__Required action__
Return, from the material below, each line in which the word "Marley" is present.

►

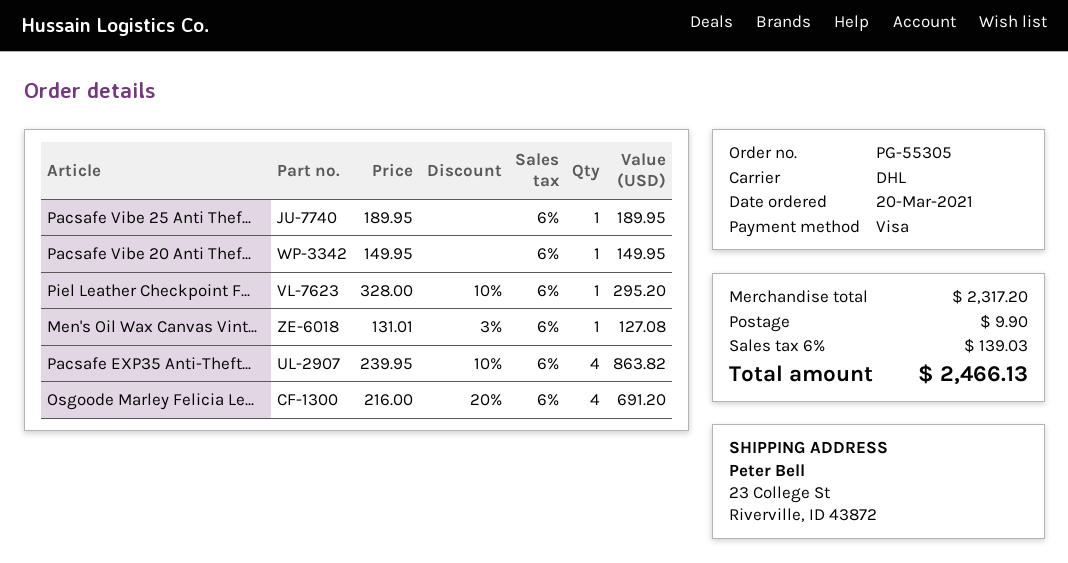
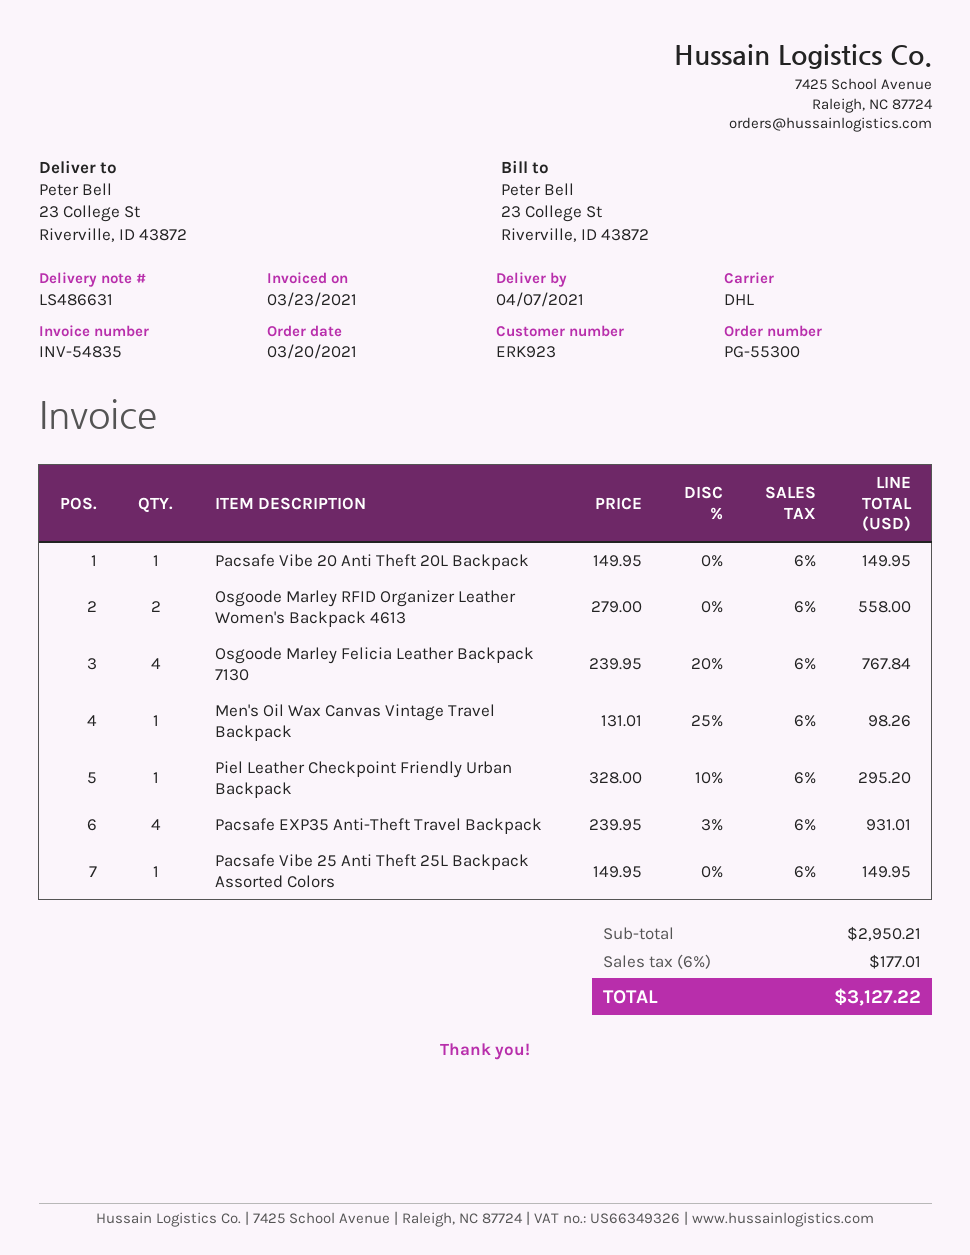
order number: PG-55305 -> PG-55300
Pacsafe Vibe 25 Anti Thef...: 1 x 189.95 = 189.95 -> 1 x 149.95 = 149.95
Men's Oil Wax Canvas Vint...: 1 x 131.01 - 3% = 127.08 -> 1 x 131.01 - 25% = 98.26
Pacsafe EXP35 Anti-Theft...: 4 x 239.95 - 10% = 863.82 -> 4 x 239.95 - 3% = 931.01
Osgoode Marley Felicia Le...: 4 x 216.00 - 20% = 691.20 -> 4 x 239.95 - 20% = 767.84
Osgoode Marley RFID Organizer Leather Women's Backpack 4613: none -> 2 x 279.00 = 558.00
subtotal: 2317.20 -> 2950.21
shipping: 9.90 -> none
tax: 6% = 139.03 -> 6% = 177.01
total: 2466.13 -> 3127.22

◄

__Response area__
Osgoode Marley Felicia Le...: 4 x 216.00 - 20% = 691.20 -> 4 x 239.95 - 20% = 767.84
Osgoode Marley RFID Organizer Leather Women's Backpack 4613: none -> 2 x 279.00 = 558.00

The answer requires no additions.